▶ [What you have to do]: Reproduce the entries below exactly, but only from the line containing "serif; display:flex; align-items:center;" to the line containing "color:#0a58b5; text-decoration:underline; cursor:pointer;", inclusive.

▶ [Dataset excerpts]:
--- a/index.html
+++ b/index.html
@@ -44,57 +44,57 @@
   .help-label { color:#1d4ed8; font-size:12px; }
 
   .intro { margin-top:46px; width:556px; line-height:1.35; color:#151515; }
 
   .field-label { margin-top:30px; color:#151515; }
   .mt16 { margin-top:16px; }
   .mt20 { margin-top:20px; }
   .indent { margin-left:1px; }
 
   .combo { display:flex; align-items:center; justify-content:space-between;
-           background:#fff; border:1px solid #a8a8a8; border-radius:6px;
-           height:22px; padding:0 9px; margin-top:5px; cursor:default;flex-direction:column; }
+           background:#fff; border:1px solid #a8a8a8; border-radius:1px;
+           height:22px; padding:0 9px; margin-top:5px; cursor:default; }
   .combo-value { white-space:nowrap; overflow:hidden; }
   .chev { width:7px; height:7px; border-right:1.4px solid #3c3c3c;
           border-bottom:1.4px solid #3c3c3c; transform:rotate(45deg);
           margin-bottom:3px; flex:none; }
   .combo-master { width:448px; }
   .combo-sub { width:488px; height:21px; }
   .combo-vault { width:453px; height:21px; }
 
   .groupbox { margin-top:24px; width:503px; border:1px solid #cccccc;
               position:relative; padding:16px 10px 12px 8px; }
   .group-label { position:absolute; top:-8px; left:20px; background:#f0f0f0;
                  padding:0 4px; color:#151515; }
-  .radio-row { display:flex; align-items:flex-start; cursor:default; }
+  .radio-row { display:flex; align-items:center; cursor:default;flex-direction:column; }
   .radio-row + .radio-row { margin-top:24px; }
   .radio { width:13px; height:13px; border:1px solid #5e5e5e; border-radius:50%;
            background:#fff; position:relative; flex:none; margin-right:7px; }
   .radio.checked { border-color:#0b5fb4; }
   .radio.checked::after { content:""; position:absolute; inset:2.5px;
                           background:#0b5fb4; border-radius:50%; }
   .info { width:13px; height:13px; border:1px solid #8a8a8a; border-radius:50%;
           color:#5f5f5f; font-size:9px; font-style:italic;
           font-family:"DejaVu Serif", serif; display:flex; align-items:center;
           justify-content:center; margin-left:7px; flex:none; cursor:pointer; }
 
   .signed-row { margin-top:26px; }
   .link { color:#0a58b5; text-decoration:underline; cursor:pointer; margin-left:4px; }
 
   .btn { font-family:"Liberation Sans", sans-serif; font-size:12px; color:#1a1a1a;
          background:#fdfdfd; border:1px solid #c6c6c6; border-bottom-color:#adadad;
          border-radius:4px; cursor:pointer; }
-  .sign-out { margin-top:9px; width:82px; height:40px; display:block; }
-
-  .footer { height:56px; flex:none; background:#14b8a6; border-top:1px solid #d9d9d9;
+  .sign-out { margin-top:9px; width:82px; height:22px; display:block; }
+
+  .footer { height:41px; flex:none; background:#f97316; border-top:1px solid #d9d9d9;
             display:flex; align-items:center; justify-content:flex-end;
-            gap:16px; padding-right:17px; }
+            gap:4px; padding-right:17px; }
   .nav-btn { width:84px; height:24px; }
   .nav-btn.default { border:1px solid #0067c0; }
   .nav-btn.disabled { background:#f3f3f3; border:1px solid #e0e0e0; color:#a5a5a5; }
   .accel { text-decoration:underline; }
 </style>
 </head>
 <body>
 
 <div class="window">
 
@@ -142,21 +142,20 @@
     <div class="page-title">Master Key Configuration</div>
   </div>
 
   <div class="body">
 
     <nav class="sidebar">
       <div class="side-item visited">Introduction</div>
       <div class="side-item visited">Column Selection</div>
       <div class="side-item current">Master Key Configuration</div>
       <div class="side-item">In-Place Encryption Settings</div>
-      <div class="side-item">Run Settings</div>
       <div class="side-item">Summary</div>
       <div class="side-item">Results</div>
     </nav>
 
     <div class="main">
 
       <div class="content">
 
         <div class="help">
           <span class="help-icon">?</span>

* * *

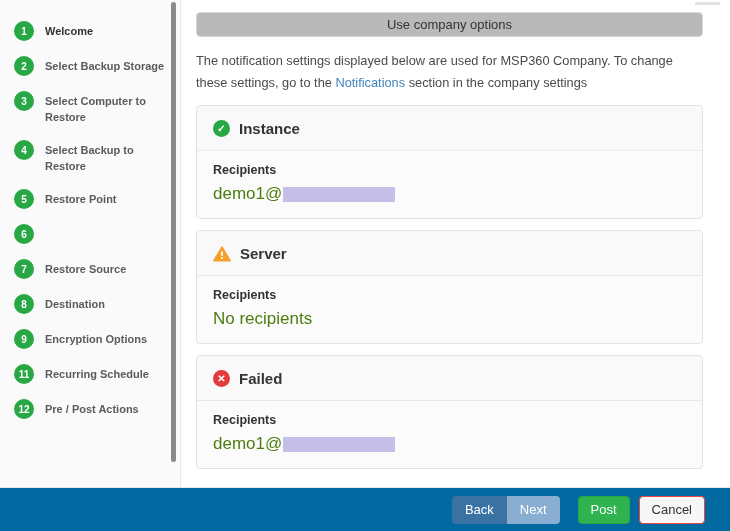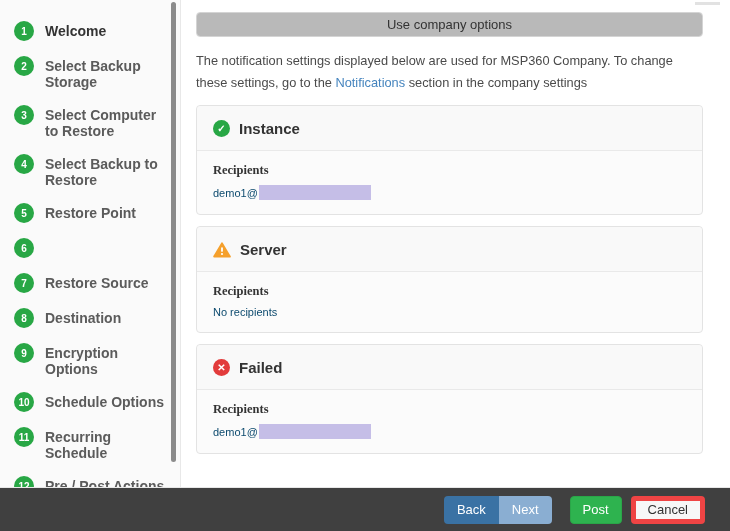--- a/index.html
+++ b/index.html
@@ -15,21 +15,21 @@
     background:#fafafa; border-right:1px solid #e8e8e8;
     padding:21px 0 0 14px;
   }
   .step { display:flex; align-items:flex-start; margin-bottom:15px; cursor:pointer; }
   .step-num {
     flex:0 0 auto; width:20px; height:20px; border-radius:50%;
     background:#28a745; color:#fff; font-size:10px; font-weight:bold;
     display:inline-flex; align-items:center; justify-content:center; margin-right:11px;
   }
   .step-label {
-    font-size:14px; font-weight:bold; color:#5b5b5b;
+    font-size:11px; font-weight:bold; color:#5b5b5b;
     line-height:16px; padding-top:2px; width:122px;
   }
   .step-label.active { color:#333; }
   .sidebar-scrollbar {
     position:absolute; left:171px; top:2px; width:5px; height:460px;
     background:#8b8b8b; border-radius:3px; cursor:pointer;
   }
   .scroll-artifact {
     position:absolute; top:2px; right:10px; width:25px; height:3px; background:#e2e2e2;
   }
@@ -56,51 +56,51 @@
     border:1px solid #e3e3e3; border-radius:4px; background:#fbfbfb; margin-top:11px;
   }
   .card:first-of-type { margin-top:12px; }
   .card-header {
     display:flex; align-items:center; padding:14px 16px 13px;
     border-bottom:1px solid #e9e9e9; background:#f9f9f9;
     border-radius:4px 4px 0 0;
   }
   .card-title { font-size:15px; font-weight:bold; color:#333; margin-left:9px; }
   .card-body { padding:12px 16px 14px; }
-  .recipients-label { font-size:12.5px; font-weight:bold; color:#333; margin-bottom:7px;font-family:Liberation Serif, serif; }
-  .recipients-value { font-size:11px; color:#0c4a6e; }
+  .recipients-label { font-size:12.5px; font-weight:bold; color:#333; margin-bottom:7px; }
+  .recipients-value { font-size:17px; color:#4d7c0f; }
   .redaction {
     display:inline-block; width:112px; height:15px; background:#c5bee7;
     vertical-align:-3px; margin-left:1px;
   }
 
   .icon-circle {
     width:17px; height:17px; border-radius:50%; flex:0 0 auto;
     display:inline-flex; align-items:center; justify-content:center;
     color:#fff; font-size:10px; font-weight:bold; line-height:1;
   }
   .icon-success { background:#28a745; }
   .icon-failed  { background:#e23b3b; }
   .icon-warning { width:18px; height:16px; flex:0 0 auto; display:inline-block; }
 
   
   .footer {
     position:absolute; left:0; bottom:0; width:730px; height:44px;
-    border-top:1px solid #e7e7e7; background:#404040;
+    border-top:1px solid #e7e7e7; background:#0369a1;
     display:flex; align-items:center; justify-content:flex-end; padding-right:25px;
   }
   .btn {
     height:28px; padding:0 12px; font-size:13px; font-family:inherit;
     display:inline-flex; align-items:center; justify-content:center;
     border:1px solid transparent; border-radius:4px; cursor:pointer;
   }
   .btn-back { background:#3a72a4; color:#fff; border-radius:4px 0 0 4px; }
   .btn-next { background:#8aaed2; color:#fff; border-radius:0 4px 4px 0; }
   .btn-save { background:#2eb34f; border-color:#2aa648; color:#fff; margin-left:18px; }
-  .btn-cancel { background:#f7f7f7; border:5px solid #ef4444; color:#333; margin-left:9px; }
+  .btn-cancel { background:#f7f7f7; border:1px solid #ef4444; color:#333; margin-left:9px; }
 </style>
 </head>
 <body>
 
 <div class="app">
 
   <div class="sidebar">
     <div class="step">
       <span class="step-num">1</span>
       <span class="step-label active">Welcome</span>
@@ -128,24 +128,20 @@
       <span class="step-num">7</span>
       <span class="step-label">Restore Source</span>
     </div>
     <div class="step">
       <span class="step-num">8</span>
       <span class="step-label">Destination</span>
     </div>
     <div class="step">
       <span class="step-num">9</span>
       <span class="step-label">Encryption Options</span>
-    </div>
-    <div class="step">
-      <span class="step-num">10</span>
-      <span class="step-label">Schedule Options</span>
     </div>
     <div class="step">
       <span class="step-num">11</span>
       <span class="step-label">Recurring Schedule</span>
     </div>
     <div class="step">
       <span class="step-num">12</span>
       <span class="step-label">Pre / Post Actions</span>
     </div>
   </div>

▶ [Output for this exercise]:
           font-family:"DejaVu Serif", serif; display:flex; align-items:center;
           justify-content:center; margin-left:7px; flex:none; cursor:pointer; }
 
   .signed-row { margin-top:26px; }
   .link { color:#0a58b5; text-decoration:underline; cursor:pointer; margin-left:4px; }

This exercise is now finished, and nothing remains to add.